• **Image comparison data**:
----------------------------------------

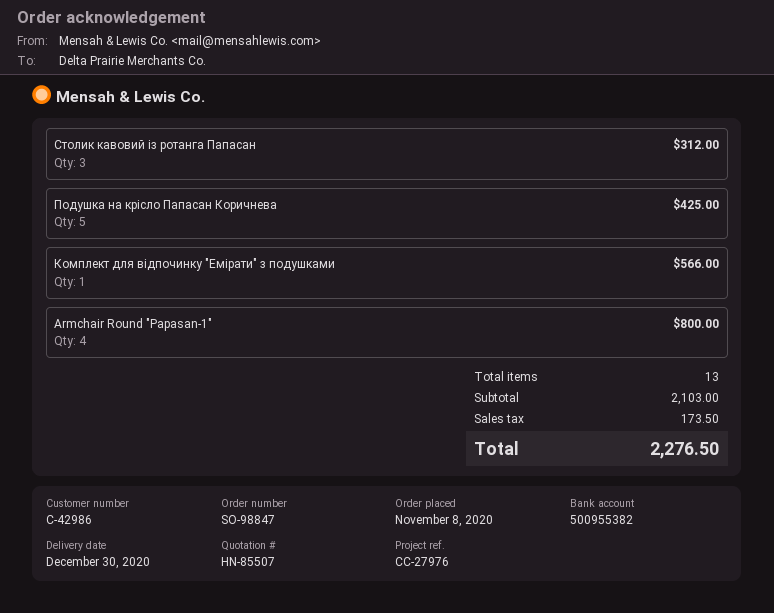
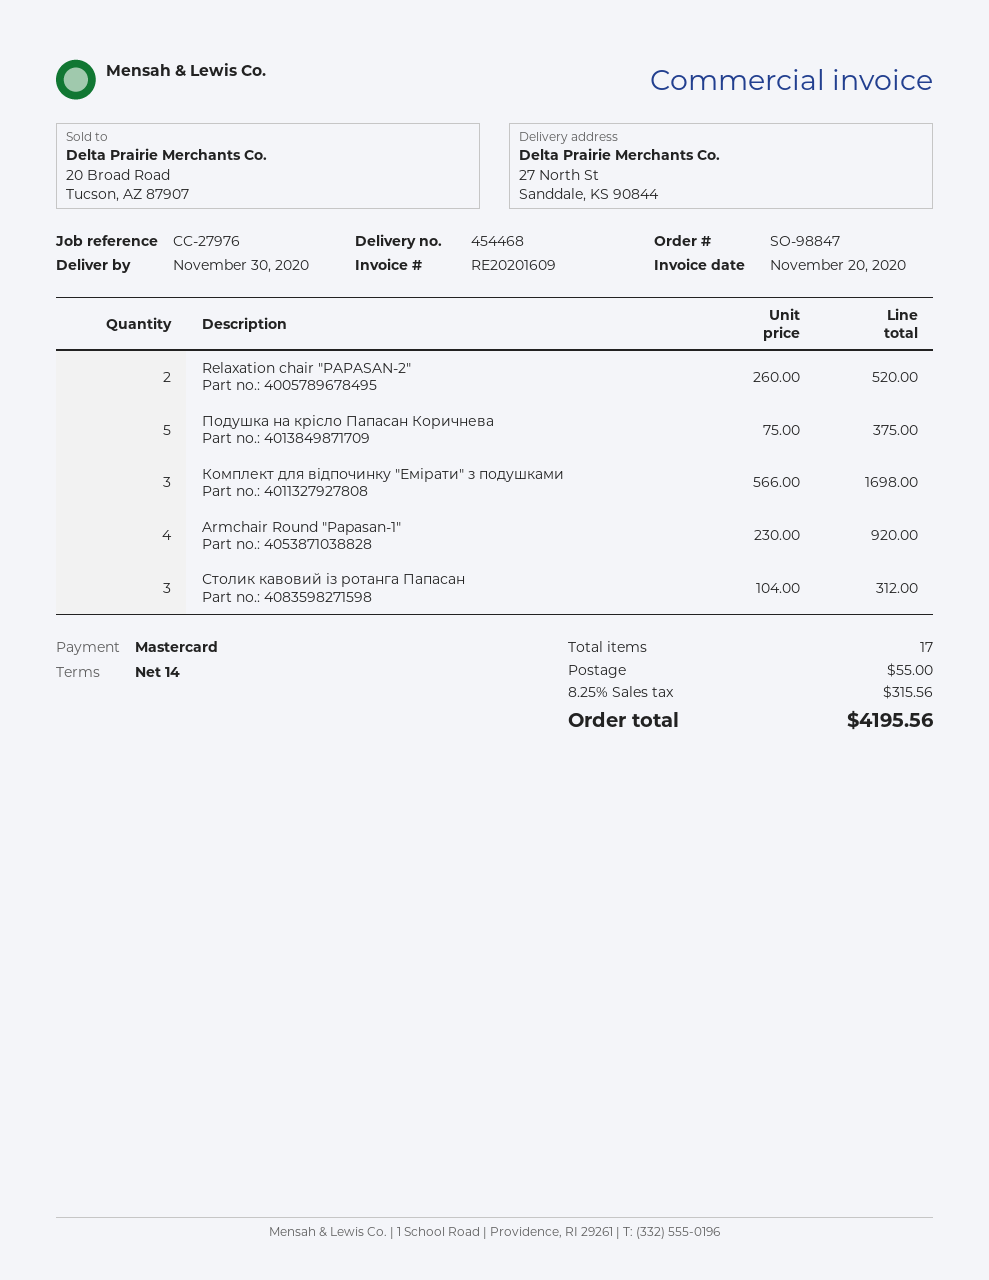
delivery date: 2020-12-30 -> 2020-11-30
Подушка на крісло Папасан Коричнева: 5 for 425.00 -> 5 for 375.00
Комплект для відпочинку "Емірати" з подушками: 1 for 566.00 -> 3 for 1698.00
Armchair Round "Papasan-1": 4 for 800.00 -> 4 for 920.00
Relaxation chair "PAPASAN-2": none -> 2 for 520.00
total quantity: 13 -> 17
shipping: none -> 55.00
tax: 173.50 -> 315.56
total: 2276.50 -> 4195.56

----------------------------------------

• **ABOUT THIS EXERCISE**: Only the lines from the one with "2 for 520.00" through the end of the records above are to be copied, exactly as written.

• **SOLUTION FOR THIS EXERCISE**:
Relaxation chair "PAPASAN-2": none -> 2 for 520.00
total quantity: 13 -> 17
shipping: none -> 55.00
tax: 173.50 -> 315.56
total: 2276.50 -> 4195.56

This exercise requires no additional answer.